Ilustración Alejandra Svriz
Hace unas semanas, Elon Musk comparó la burocracia con las ataduras que sujetaban a Gulliver en Liliput. Cada una de estas trabas limita la libertad y asfixia el crecimiento. El resultado es una sociedad fragmentada, donde la herencia patrimonial y una regulación innecesaria agrandan cada vez más la distancia entre ganadores y perdedores. Es posible que sea así. Como en muchas patologías, hay un fondo de verdad en su origen; aunque también, una distorsión que desvirtúa esa misma verdad. Quiero decir que el propósito de las leyes no puede reducirse a un mero freno, sino que sobre todo deben ser el tejido que permite el correcto funcionamiento de una sociedad compleja. No cabe duda de que, sin reglas sobre calidad alimentaria, señalización vial o capital bancario, la vida sería más insegura. Incluso los libertarios más estrictos saben que, sin algún mecanismo razonable de redistribución, las desigualdades harían estallar el sistema. El gran dilema es cómo reducir la maraña burocrática sin desmantelar los cimientos del orden social.
Acerca de este dilema, The Economist ha publicado recientemente un brillante artículo. Se centra en el nuevo huracán mundial: de la motosierra de Milei en Argentina a la política de Narendra Modi en la India, pasando por el retorno de Donald Trump a Washington. La historia respalda este credo. Recordemos el impacto que, en los años 80, tuvo la desregulación promovida por Margaret Thatcher en la productividad del Reino Unido. O el crecimiento impulsado por las reformas llevadas a cabo en los países intervenidos del sur de Europa tras el crac de la deuda soberana, hace ahora tres lustros.

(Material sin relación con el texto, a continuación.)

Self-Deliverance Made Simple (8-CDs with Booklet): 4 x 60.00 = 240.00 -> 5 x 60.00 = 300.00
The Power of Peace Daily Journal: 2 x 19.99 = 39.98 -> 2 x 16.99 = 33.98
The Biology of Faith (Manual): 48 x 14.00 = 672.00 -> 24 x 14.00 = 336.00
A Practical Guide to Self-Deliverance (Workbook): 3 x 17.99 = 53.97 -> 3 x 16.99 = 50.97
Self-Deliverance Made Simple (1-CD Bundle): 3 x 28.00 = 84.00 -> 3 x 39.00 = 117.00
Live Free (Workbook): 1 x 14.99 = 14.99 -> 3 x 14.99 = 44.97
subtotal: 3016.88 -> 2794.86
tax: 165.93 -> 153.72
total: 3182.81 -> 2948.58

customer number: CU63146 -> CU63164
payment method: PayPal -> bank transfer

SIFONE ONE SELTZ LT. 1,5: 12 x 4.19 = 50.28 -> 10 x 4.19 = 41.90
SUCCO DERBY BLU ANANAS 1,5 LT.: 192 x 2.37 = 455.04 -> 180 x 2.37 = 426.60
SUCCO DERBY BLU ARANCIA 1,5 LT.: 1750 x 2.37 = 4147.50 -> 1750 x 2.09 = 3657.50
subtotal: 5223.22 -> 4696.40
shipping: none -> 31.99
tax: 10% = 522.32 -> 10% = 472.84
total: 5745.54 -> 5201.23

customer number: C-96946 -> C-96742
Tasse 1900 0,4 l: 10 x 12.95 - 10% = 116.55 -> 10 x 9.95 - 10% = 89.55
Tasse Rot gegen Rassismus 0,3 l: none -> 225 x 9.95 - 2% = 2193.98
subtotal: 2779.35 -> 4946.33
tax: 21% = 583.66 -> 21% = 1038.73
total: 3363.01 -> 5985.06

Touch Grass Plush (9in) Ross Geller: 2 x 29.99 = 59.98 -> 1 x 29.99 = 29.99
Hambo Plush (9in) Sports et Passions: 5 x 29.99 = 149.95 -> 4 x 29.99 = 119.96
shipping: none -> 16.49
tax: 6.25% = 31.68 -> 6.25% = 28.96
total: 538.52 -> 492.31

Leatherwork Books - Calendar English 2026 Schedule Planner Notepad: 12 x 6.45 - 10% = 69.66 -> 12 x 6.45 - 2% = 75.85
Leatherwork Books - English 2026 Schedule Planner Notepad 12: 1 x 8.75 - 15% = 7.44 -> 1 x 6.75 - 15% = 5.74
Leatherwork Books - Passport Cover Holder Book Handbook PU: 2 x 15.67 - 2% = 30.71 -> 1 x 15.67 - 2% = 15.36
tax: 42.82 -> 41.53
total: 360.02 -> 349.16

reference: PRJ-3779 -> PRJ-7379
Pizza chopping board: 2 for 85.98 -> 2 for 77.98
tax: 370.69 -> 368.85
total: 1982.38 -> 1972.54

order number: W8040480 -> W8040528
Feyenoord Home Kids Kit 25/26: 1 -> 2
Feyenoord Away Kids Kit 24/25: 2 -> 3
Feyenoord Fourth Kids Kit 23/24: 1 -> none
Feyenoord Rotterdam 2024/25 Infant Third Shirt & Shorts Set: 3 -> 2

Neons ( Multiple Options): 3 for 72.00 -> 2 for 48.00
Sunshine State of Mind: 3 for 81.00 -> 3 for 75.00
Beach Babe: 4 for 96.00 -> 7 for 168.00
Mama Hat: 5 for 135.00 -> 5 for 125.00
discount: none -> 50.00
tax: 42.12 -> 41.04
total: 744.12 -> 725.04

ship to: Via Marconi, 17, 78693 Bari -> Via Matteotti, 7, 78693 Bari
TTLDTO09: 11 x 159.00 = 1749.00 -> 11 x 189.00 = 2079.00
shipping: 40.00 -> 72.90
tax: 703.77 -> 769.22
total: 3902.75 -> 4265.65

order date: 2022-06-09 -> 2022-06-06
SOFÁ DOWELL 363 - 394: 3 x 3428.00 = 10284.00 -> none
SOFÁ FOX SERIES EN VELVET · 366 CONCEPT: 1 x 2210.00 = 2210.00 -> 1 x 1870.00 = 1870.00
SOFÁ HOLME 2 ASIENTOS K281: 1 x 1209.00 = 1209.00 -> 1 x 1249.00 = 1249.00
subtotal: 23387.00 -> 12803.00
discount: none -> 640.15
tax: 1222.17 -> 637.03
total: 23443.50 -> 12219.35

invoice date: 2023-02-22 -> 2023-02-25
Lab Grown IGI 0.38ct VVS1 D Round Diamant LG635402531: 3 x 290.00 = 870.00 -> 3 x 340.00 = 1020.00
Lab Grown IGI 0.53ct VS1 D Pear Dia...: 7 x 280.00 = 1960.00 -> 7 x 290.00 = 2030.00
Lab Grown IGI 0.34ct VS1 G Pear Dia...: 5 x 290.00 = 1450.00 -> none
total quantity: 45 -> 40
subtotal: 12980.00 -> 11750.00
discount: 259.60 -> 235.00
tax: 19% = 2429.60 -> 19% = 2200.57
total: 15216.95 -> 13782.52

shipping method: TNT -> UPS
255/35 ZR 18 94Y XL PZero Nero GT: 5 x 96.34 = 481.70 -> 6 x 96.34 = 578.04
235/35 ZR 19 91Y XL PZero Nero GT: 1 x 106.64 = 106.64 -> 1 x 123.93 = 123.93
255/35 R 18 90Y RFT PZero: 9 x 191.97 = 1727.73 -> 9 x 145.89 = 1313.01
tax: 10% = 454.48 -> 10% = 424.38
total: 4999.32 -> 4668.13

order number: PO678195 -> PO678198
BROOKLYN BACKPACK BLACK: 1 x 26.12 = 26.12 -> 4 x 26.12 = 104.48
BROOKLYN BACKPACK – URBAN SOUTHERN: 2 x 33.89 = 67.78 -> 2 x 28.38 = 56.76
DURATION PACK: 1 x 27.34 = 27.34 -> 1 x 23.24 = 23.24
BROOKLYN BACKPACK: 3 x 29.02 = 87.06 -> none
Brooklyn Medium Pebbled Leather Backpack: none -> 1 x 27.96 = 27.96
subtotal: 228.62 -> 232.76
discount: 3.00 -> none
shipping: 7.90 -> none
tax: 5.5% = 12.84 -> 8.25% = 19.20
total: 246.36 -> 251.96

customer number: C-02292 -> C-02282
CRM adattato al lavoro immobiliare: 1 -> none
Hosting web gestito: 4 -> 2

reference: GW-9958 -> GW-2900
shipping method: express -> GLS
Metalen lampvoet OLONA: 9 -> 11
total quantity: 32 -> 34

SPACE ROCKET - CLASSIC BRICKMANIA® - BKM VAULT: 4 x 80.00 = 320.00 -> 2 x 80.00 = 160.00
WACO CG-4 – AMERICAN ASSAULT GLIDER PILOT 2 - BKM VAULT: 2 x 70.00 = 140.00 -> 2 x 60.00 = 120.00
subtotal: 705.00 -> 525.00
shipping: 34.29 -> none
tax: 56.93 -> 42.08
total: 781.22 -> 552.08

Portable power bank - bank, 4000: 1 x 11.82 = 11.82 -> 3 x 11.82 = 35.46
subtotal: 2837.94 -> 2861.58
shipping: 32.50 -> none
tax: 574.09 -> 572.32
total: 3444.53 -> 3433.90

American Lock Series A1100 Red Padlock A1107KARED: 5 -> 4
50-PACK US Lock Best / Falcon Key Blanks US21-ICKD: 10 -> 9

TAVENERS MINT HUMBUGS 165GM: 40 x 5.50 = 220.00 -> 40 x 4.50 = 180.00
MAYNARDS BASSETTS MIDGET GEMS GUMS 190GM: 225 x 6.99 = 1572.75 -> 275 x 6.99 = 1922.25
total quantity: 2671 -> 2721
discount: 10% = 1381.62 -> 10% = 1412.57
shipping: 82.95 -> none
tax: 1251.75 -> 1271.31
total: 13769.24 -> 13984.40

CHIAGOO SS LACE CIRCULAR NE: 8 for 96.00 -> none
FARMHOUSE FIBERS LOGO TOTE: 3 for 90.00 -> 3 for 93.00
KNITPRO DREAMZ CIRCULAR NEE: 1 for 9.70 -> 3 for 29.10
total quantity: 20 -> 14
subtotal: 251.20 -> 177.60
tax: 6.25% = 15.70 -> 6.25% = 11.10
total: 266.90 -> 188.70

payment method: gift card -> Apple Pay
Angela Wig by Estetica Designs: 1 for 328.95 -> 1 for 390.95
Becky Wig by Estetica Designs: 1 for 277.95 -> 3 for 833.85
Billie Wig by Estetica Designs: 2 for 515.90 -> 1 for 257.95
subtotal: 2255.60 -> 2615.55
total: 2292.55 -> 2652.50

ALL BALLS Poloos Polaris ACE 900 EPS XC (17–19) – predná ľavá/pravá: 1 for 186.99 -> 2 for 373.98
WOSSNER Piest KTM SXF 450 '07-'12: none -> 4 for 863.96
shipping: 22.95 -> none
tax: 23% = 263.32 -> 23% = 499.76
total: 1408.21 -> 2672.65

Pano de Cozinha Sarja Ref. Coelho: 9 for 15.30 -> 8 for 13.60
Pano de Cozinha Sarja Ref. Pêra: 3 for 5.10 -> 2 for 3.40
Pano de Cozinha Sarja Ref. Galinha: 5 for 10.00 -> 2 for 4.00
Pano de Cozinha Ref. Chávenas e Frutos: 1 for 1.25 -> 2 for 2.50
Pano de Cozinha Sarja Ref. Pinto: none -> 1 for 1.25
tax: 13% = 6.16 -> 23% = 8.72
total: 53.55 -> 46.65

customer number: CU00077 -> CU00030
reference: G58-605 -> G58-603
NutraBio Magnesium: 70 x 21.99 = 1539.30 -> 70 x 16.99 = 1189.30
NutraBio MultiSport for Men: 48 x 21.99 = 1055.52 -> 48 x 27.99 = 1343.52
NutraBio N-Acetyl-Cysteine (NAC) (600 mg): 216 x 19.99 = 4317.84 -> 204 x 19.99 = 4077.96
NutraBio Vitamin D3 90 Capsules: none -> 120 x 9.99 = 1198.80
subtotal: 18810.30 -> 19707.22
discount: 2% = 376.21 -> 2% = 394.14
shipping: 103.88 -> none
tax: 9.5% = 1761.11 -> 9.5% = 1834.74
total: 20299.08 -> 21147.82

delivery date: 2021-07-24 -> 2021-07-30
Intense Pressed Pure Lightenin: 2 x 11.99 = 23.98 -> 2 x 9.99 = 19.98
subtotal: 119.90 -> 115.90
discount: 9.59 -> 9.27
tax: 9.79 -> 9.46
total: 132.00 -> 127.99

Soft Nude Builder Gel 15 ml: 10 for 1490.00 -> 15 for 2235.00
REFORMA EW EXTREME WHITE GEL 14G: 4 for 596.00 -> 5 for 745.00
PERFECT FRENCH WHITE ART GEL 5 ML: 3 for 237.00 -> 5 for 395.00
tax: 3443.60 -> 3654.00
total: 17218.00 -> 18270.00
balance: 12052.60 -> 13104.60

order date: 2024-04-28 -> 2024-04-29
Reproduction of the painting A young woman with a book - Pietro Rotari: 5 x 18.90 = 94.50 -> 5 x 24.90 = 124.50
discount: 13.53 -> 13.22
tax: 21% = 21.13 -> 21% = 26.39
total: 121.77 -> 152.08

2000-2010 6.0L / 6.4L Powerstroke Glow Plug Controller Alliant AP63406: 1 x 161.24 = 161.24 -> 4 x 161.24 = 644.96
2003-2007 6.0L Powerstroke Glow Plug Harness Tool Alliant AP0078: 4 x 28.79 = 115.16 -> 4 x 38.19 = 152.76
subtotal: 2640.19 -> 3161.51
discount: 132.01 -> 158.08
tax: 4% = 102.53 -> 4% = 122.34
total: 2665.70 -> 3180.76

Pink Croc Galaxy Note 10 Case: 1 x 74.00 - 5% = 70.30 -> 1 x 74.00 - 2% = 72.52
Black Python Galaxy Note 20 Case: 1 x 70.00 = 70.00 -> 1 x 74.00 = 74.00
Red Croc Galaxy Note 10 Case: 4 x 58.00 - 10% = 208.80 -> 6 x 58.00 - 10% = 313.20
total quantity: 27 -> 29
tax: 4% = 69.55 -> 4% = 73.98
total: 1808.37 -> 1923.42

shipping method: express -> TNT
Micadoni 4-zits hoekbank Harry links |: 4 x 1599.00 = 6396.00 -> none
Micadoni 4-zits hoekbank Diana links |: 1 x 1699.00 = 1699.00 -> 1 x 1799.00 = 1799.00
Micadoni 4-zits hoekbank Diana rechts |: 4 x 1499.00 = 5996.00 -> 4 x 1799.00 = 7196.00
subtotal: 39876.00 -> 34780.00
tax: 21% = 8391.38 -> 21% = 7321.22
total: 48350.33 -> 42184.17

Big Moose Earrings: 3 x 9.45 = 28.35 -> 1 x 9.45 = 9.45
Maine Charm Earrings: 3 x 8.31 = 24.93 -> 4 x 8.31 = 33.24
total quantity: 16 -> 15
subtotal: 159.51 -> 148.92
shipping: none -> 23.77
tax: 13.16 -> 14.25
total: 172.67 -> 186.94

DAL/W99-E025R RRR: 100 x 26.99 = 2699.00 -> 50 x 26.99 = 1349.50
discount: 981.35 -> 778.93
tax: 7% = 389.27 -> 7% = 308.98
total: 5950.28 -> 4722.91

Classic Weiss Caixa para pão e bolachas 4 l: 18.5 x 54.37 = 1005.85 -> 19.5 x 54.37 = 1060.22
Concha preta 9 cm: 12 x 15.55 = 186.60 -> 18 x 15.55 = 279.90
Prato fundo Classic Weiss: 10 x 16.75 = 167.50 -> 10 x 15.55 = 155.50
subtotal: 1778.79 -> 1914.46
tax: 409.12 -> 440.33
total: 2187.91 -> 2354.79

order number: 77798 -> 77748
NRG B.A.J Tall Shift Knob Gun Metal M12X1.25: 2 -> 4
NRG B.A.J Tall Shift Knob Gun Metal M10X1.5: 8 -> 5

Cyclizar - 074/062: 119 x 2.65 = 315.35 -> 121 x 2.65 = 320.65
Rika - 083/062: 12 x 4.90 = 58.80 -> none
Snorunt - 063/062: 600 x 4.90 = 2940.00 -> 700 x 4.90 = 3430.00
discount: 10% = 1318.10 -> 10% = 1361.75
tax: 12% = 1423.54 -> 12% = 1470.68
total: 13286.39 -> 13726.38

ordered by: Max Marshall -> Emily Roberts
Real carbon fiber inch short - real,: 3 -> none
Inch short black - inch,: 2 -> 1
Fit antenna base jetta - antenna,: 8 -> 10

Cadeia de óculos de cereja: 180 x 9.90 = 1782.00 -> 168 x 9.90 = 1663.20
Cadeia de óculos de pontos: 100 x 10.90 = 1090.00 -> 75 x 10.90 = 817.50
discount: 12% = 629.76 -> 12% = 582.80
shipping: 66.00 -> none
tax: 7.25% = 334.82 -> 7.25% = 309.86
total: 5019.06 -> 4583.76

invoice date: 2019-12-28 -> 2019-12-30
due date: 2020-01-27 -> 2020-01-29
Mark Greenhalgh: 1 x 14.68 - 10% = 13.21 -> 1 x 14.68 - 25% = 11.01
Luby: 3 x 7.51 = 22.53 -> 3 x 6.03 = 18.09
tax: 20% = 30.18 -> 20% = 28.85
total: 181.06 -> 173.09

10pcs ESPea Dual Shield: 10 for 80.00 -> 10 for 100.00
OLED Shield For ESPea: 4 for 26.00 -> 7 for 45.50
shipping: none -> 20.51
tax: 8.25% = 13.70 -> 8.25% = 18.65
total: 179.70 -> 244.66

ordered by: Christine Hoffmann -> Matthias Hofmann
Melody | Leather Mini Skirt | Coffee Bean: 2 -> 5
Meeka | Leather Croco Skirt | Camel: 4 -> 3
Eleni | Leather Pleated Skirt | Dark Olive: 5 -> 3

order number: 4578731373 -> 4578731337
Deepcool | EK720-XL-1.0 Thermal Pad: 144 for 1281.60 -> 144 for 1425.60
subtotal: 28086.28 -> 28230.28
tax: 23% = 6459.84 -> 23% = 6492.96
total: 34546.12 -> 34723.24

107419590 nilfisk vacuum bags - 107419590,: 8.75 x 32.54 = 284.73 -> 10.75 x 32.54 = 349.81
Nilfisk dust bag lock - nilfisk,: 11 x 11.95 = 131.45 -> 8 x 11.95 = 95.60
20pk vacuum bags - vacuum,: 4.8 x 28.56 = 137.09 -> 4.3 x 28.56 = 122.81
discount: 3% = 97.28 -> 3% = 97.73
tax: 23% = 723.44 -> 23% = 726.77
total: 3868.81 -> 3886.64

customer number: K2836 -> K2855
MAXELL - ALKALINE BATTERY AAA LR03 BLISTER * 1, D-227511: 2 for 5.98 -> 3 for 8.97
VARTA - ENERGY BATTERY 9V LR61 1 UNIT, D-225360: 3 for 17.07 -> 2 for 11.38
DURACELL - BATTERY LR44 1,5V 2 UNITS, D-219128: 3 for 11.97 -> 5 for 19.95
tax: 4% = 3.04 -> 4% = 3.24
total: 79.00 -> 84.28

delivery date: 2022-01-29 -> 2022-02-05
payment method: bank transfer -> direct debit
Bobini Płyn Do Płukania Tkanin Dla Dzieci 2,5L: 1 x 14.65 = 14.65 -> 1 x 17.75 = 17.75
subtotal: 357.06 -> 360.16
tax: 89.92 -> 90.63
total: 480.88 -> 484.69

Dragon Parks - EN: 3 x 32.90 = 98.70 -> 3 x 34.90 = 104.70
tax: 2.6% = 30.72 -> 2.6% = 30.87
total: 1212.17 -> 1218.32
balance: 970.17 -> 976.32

«El riesgo de cualquier moda es confundir la reforma con la demolición incontrolada»
En efecto, el mundo parece haberle declarado la guerra a la burocracia. Y es sencillo explicar el porqué. Las directivas se multiplican por doquier con un fervor barroco, encerrando el dinamismo empresarial en un laberinto de trámites que encarecen la vida, frenan la innovación y convierten el día a día en una pesadilla. Los profesores de secundaria se ven obligados a rellenar miles de documentos anualmente que roban tiempo a la preparación de las clases. Los agricultores o los pescadores necesitan pedir permiso para realizar sus labores más habituales. Por supuesto, el gran tema de nuestro tiempo es el acceso a la vivienda. Sin algún programa de construcción masiva, difícilmente se podrá responder a este reto que exige, antes que nada, liberalizar suelo y simplificar las angustiosas normativas urbanísticas.
El riesgo de cualquier moda es confundir la reforma con la demolición incontrolada. Suprimir las regulaciones innecesarias resulta fundamental, hacerlo de forma acelerada también; pero siempre desde un análisis previo que no comprometa el sistema, sino que lo mejore. En este sentido, tan suicida es la parálisis europea –que va perdiendo, una tras otra, todas sus batallas estratégicas– como el caos trumpista de estas primeras semanas, en las que ha intentado reescribir la realidad sin un guion claro, ni siquiera ideológico.
Cualquier futuro gobierno en España necesitará un ministerio dedicado exclusivamente a simplificar la maraña regulatoria. Tendrá que ser exigente y valeroso, capaz de ignorar tanto los intereses de las élites como los de las masas extractivas. La aceleración económica que provocaría cualquier oleada de libertad parece indudable. La historia de la civilización no es sino el despliegue de la libertad frente a sus enemigos. El instinto de protegerse ante los excesos de la burocracia (no pensemos ahora en sus buenas intenciones, al igual que en sus efectos) ha inspirado las mejores iniciativas políticas de estas últimas décadas. Pero, sin una inteligencia quirúrgica, este instinto puede convertirse en su propia ruina.